Antes de mudar a política econômica para favorecer um ajuste fiscal, como anunciado semana passada pelo futuro ministro da Fazenda, Joaquim Levy, o governo resolveu reforçar o Banco Nacional de Desenvolvimento Econômico e Social (BNDES). O Tesouro Nacional aportará R$ 30 bilhões no banco, conforme medida provisória publicada ontem.
Embora a decisão pareça contraditória com o rigor fiscal de Levy, o presidente do BNDES, Luciano Coutinho, foi enfático ao defender o ajuste e sinalizou mudanças para o banco conviver com menos aportes financeiros daqui para a frente. O resultado serão juros maiores para novos empréstimos, embora áreas prioritárias devam ser menos atingidas.
Dívida. O aporte entra com um empréstimo de títulos públicos, a segunda operação do tipo - e no mesmo valor - no ano, que encerrará com mais R$ 60 bilhões do Tesouro no BNDES. Pelo relatório de administração anual do banco, de 2008 a junho último, a dívida do banco com o Tesouro era de R$ 410,8 bilhões e agora vai a R$ 440,8 bilhões.
Nas negociações iniciais, conforme antecipou o Broadcast, serviço em tempo real da Agência Estado, o governo pretendia autorizar um empréstimo de R$ 20 bilhões neste fim de ano, mas a opção foi ampliar o valor e deixar o desgaste de fazer o novo aporte para a equipe atual.

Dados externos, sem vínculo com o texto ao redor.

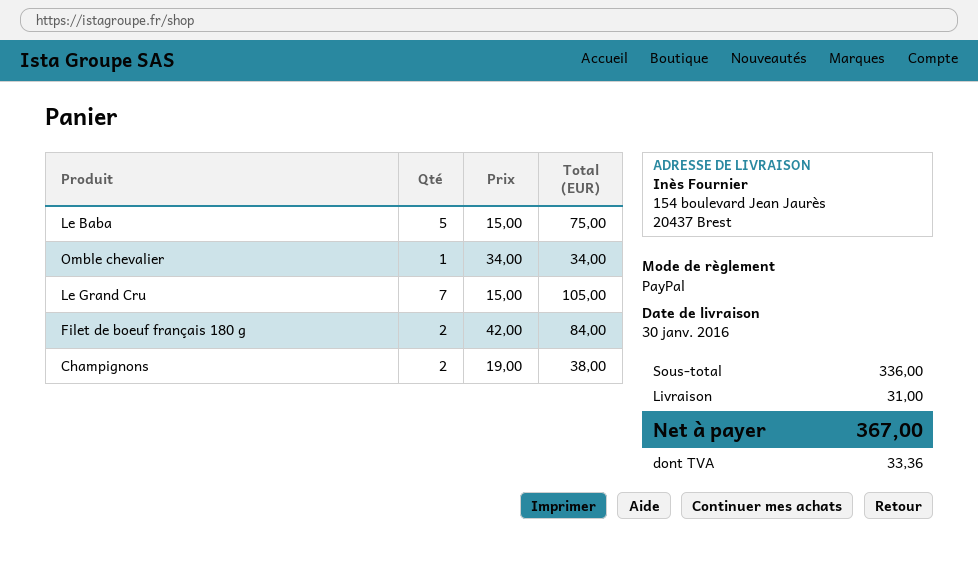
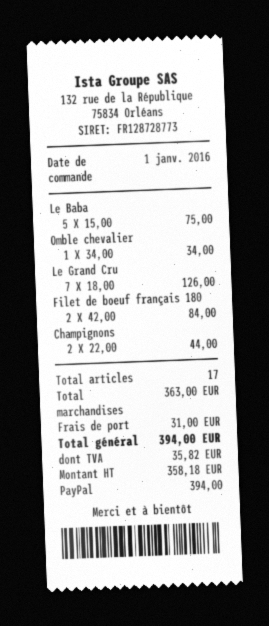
Le Grand Cru: 7 x 15.00 = 105.00 -> 7 x 18.00 = 126.00
Champignons: 2 x 19.00 = 38.00 -> 2 x 22.00 = 44.00
subtotal: 336.00 -> 363.00
tax: 33.36 -> 35.82
total: 367.00 -> 394.00

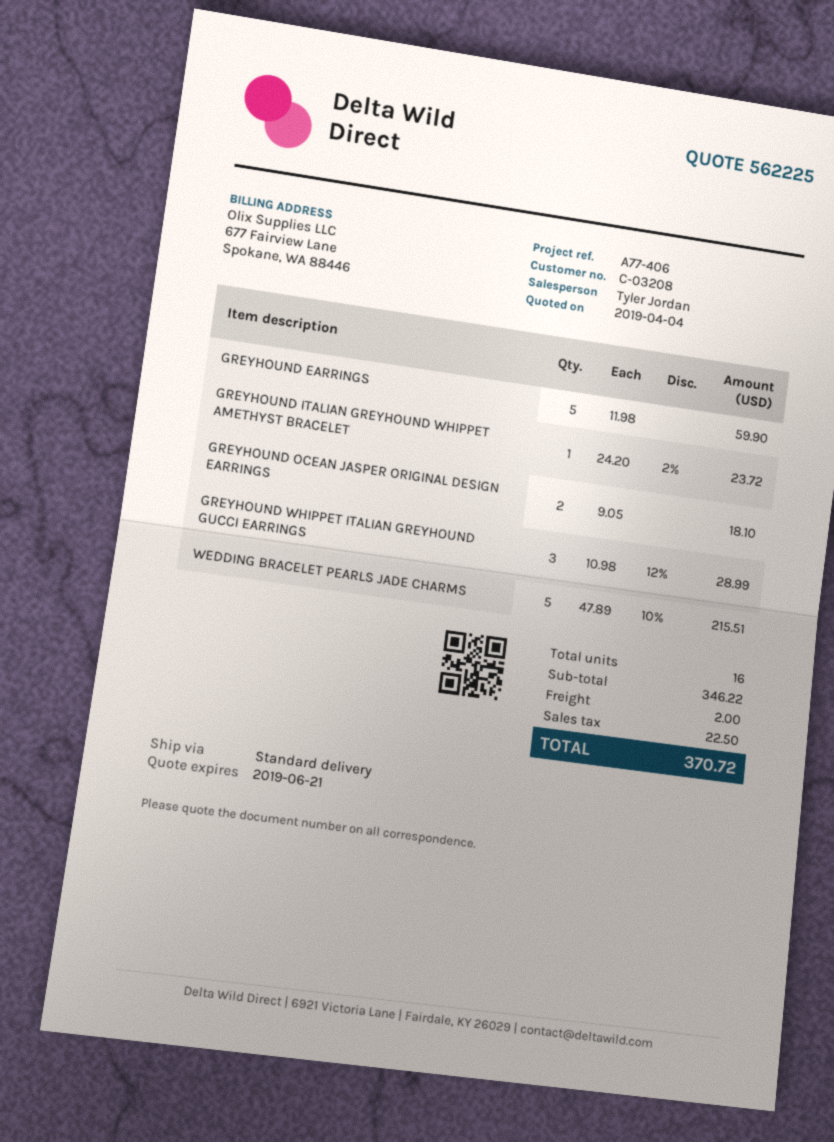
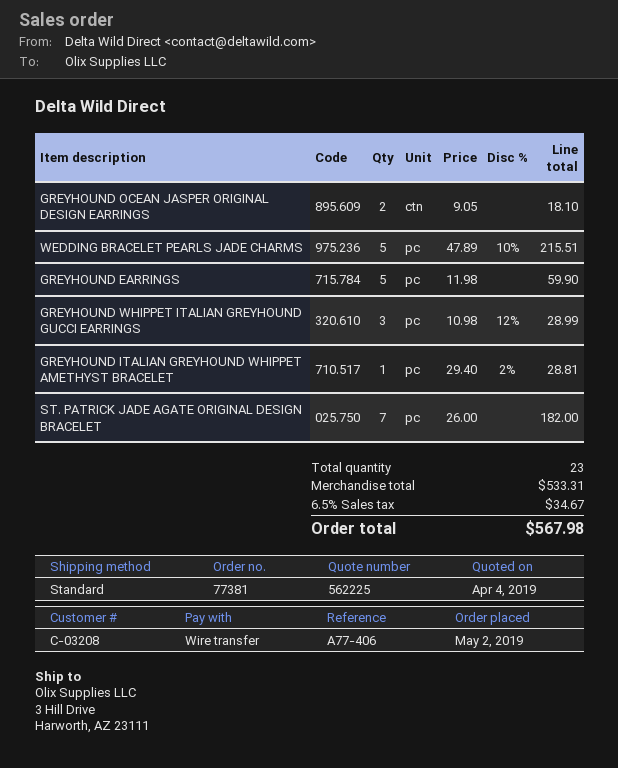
GREYHOUND ITALIAN GREYHOUND WHIPPET AMETHYST BRACELET: 1 x 24.20 - 2% = 23.72 -> 1 x 29.40 - 2% = 28.81
ST. PATRICK JADE AGATE ORIGINAL DESIGN BRACELET: none -> 7 x 26.00 = 182.00
total quantity: 16 -> 23
subtotal: 346.22 -> 533.31
shipping: 2.00 -> none
tax: 22.50 -> 34.67
total: 370.72 -> 567.98

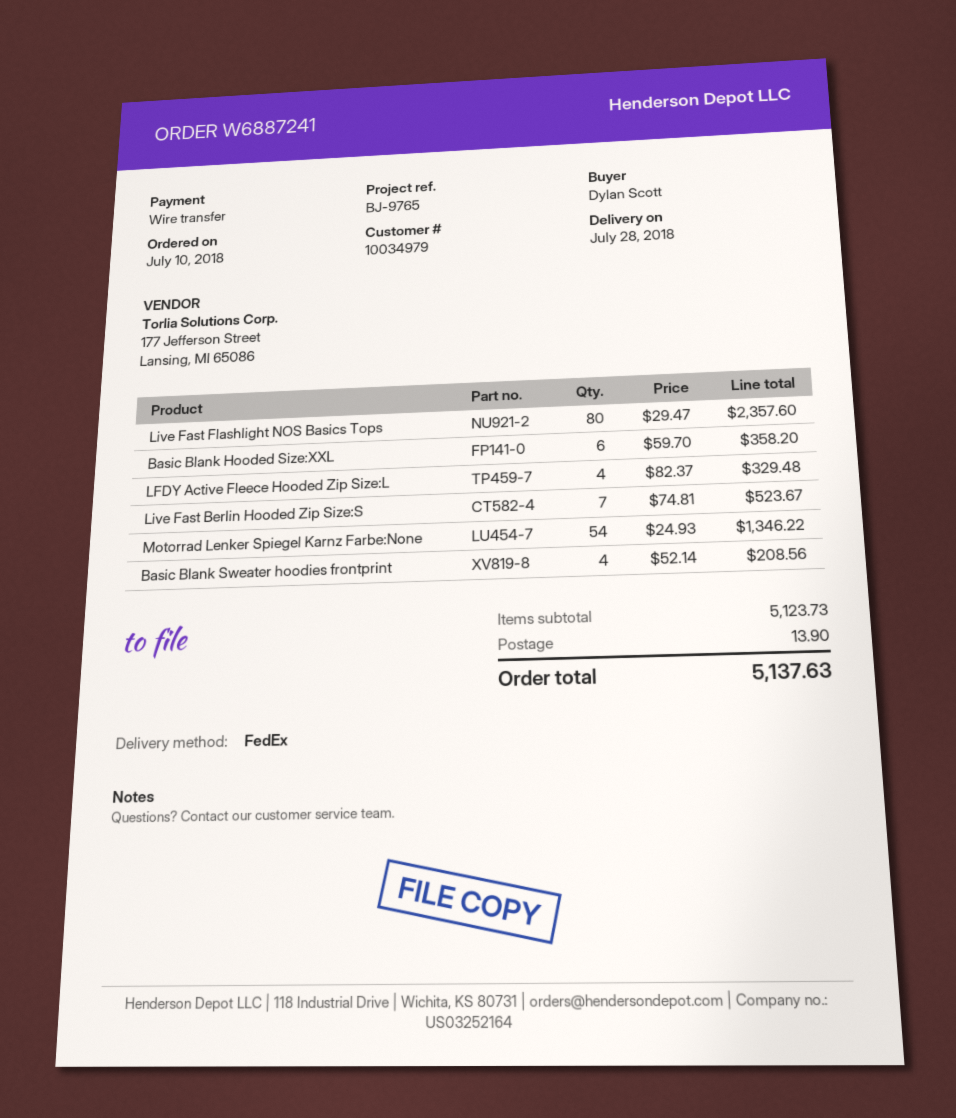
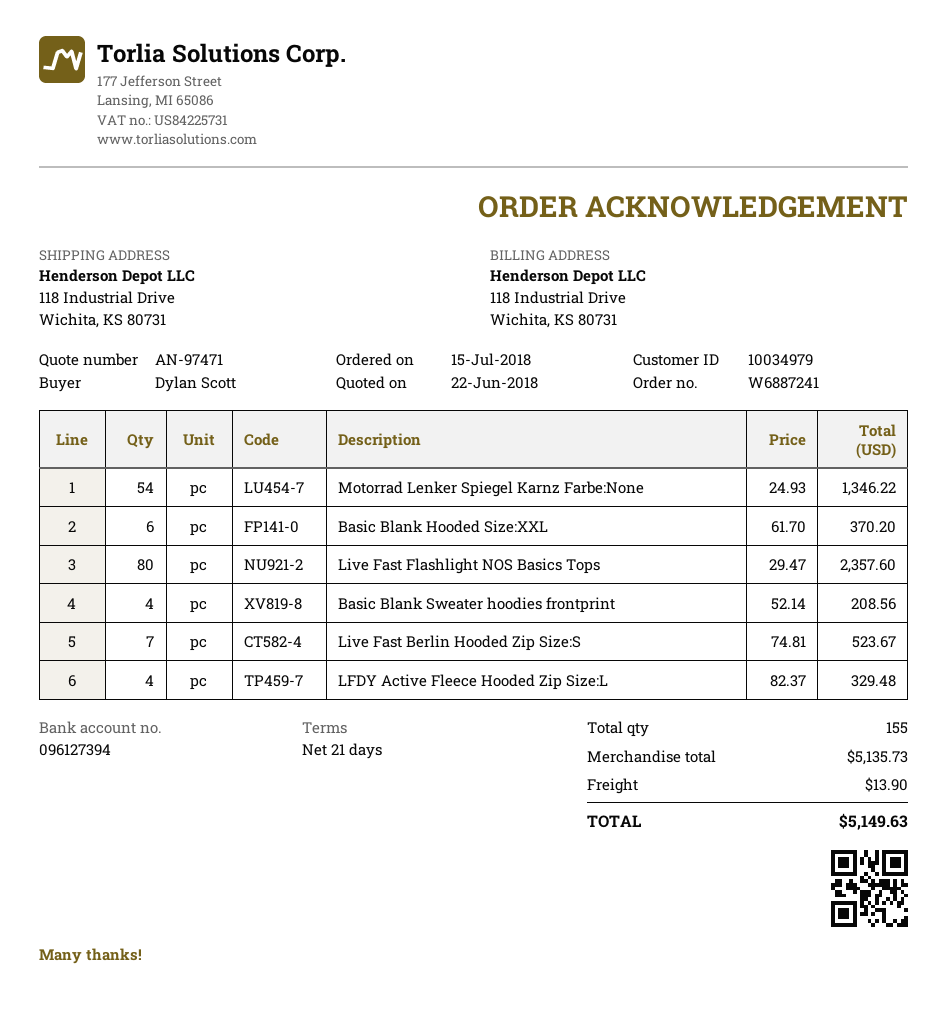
order date: 2018-07-10 -> 2018-07-15
Basic Blank Hooded Size:XXL: 6 x 59.70 = 358.20 -> 6 x 61.70 = 370.20
subtotal: 5123.73 -> 5135.73
total: 5137.63 -> 5149.63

Segundo Coutinho, os R$ 30 bilhões anunciados ontem atendem a necessidade de recursos para este ano e "parte de 2015", mas mais recursos serão necessários ano que vem. "Não posso dizer ainda o quanto em relação a 2015", afirmou Coutinho, em entrevista coletiva convocada ontem mesmo, no Rio.
BNDES menor. A mudança na condução da economia resultará em um BNDES menor. Para recuperar a confiança do mercado e ajudar a reduzir juros, uma das estratégias é limitar o crescimento da dívida pública.
Um dos caminhos é aportar cada vez menos recursos no banco de fomento, enquanto se aumenta o superávit primário fiscal (o saldo positivo entre receitas e despesas do governo, sem contar juros).
O presidente do BNDES disse que o banco está preparado, mas a redução tem que ser gradual porque os empréstimos liberados atualmente foram aprovados, pelo menos, de 12 a 18 meses atrás. Ontem, o BNDES anunciou que liberou de janeiro a outubro valor parecido com o de 2013 e deverá encerrar o ano assim.
Essa moderação, explicou Coutinho, se deve às mudanças nas políticas de empréstimo introduzidas no início do ano, que deu prioridade a projetos de infraestrutura e em prol da competitividade da indústria (inovação e investimentos em maquinário). Para esse, os juros seguiram baixos.
Agora, para se adaptar ao cenário de menos recursos do Tesouro, "a política operacional terá uma rodada de ajustes bastante incisivos", que ainda não tem data de anúncio ou início de vigência, disse Coutinho. Em outras palavras, os juros do BNDES subirão mais.
Luciano Coutinho ponderou que o aumento de juros será compatível com a taxa de retorno dos projetos e as prioridades serão mantidas.
Tarifas. Segundo o economista Ernani Teixeira Torres, professor do Instituto de Economia da UFRJ e ex-superintendente de pesquisa econômica do BNDES, não há mercado suficiente para financiar projetos de infraestrutura com fontes privadas e o risco seria haver um aumento nas taxas de retorno, resultando em tarifas mais caras para a sociedade como um todo.
"Tem gente que quer ver sangue e pouco se importa com o resto da economia", disse.
Para Gabriel Leal de Barros, pesquisador do Instituto Brasileiro de Economia da Fundação Getulio Vargas (Ibre/FGV), o importante é que o estoque de empréstimos aos bancos estatais e de reservas cambiais fique estável como proporção do Produto Interno Bruto (PIB). Alguns aportes pode haver, mas cada vez menos.